Unit 3 worked on analyse the performance of CUDA programs along with some key algorithms: Reduce, Scan and Histogram. Parallelism is easiest with one-to-one or many-to-one communication patterns week 3 looked into how we still get great performance gains from parallelism when we need to do all-to-all and many-to-many communication patterns between threads. Just because ideal scaling may not be possible for an algorithm parallelism is likely still going to result in more efficient computing.
Step and work complexity are the first steps to establishing the truthfulness of this claim.
Comparing the step and work complexity of parallel algorithms is a good start to understanding their efficiency.
If we can reduce the step complexity in out parallel implementation compared to the serial implementation whilst maintaining work efficency we will have a faster execution.
Reduce has 2 inputs:
- Set of elements
- Reduction operation (ie: +)
Reduction operators must be binary, operate on two inputs and generate one output.

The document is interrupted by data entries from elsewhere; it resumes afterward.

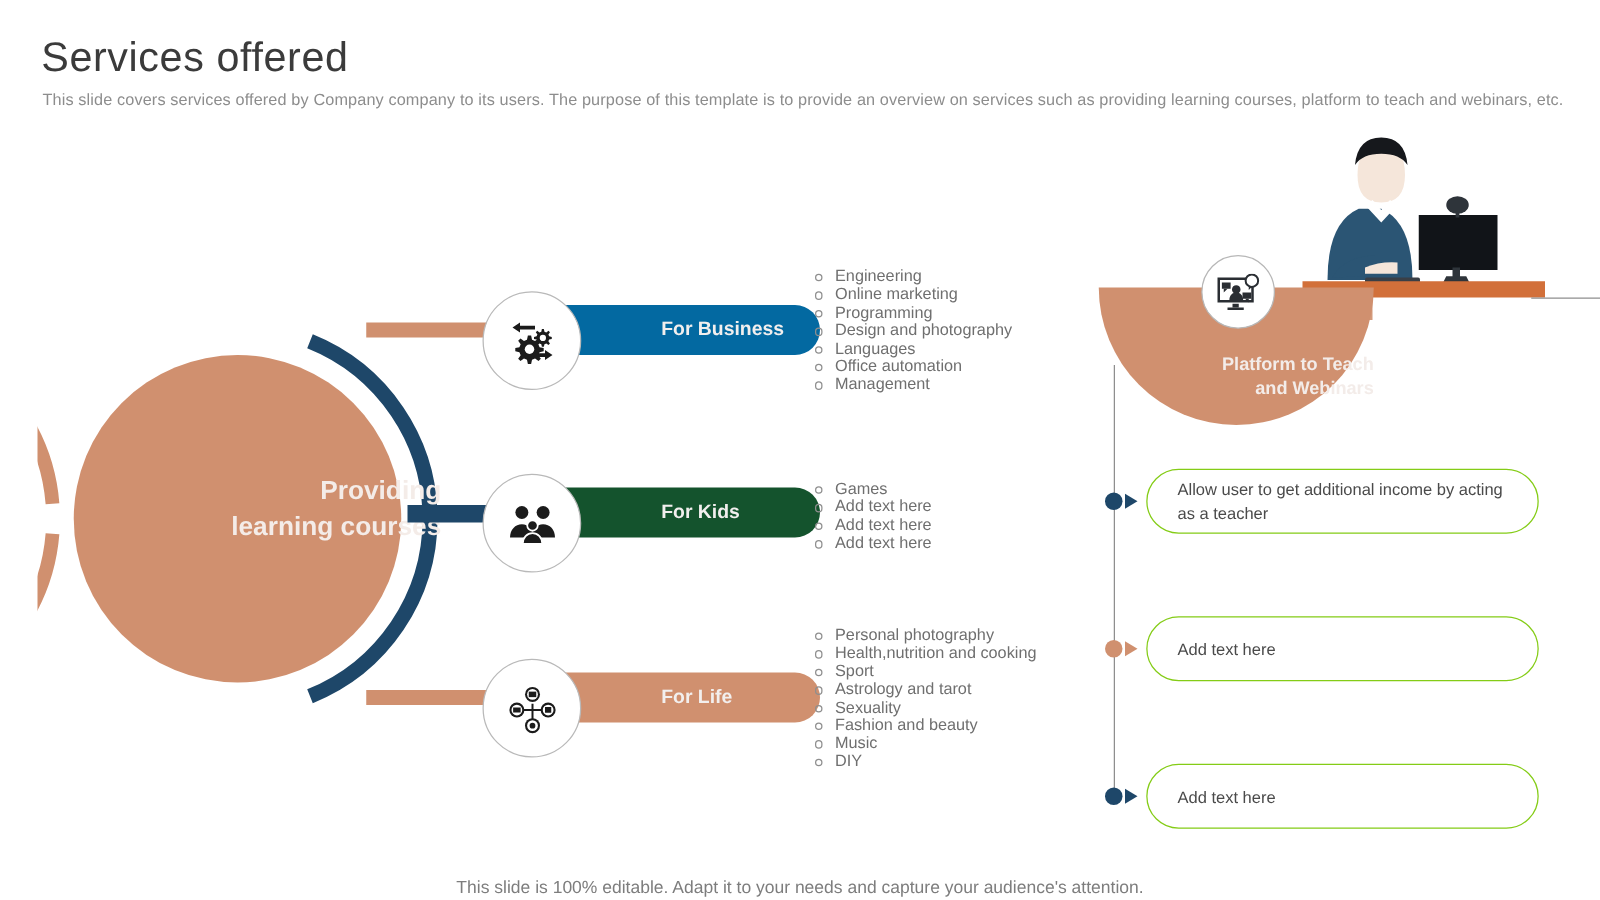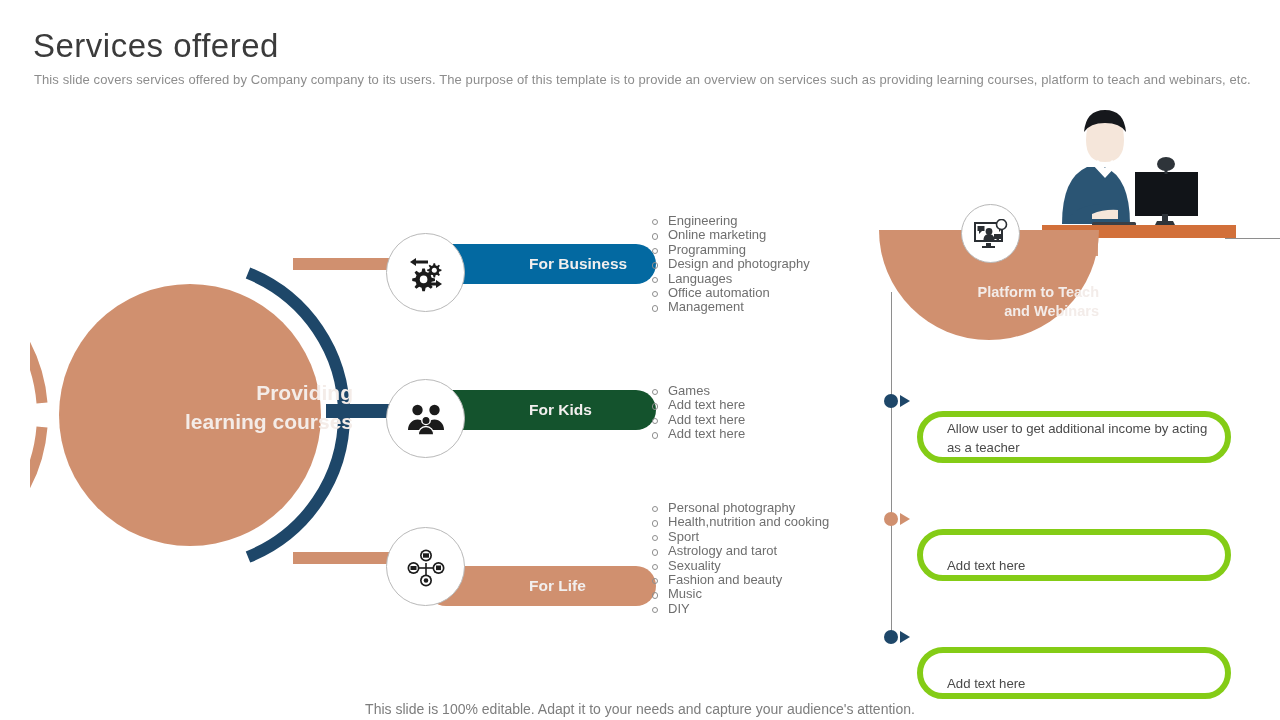--- a/index.html
+++ b/index.html
@@ -98,8 +98,8 @@
   }
   .rbox {
     position: absolute; width: 314px;
-    border: 6px solid #84cc16; border-radius: 26px;
-    background: #fff; display: flex; align-items: flex-end; margin-top: 36px;
+    border: 1px solid #84cc16; border-radius: 26px;
+    background: #fff; display: flex; align-items: center;
   }
   .rbox-text {
     padding-left: 24px; padding-right: 16px;

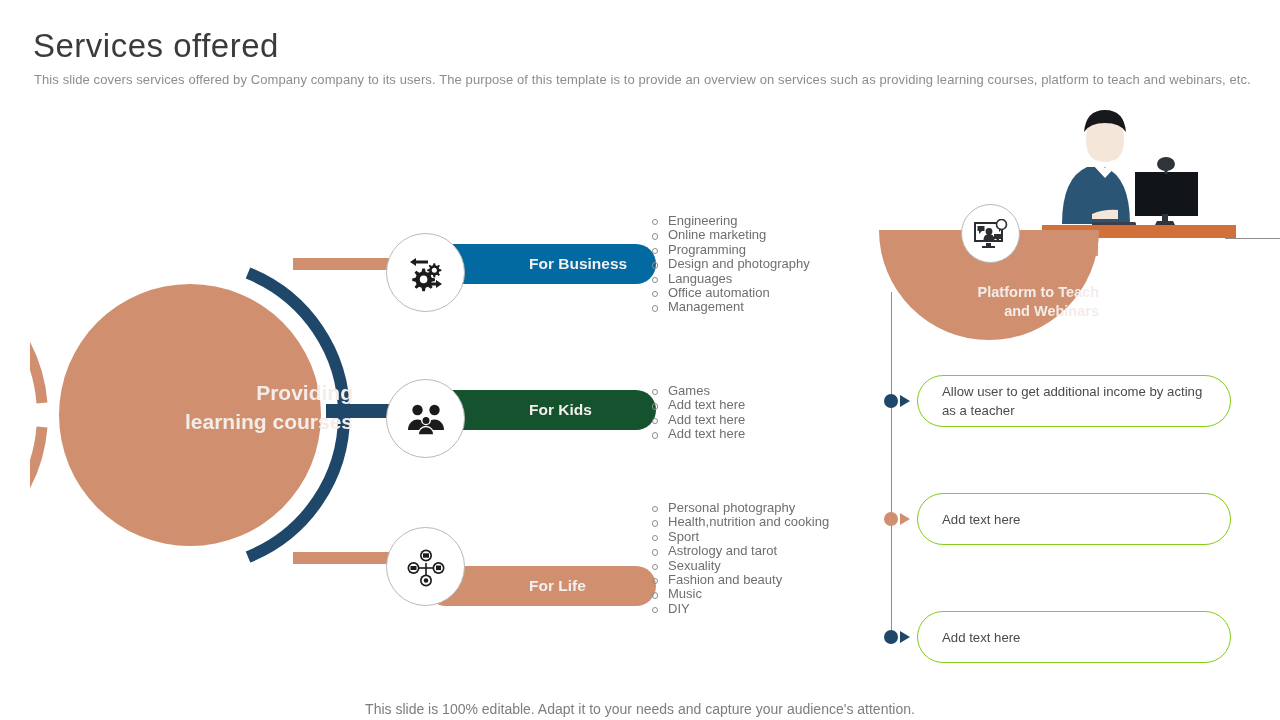--- a/index.html
+++ b/index.html
@@ -198,7 +198,7 @@
   </ul>
 
   <div class="branch" style="left:386px;top:527px;width:240px;">
-    <div class="branch-pill" style="background:#d0906f;margin-top:28px;">
+    <div class="branch-pill" style="background:#d0906f;">
       <span class="branch-pill-label">For Life</span>
     </div>
     <div class="branch-circle">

Reduction operators must be associative, a op b op c == c op b op a
eg: 1 + 2 + 3 == 3 + 2 + 1, whereas 1 – 2 – 3 != 3 – 1 – 2
So, some operators that are both binary and associative are: multiplication, minimum, logical OR, bitwise AND
After running through some examples of reduce including an implementation using shared memory in CUDA we looked at Scan.
Inclusive vs Exclusive, Hillis Steele vs Blelloch where covered. Finally histograms was covered along with a quick touch on sort.
For the assignment I used a diagram from http://http.developer.nvidia.com/GPUGems3/gpugems3_ch39.html to implement the solution.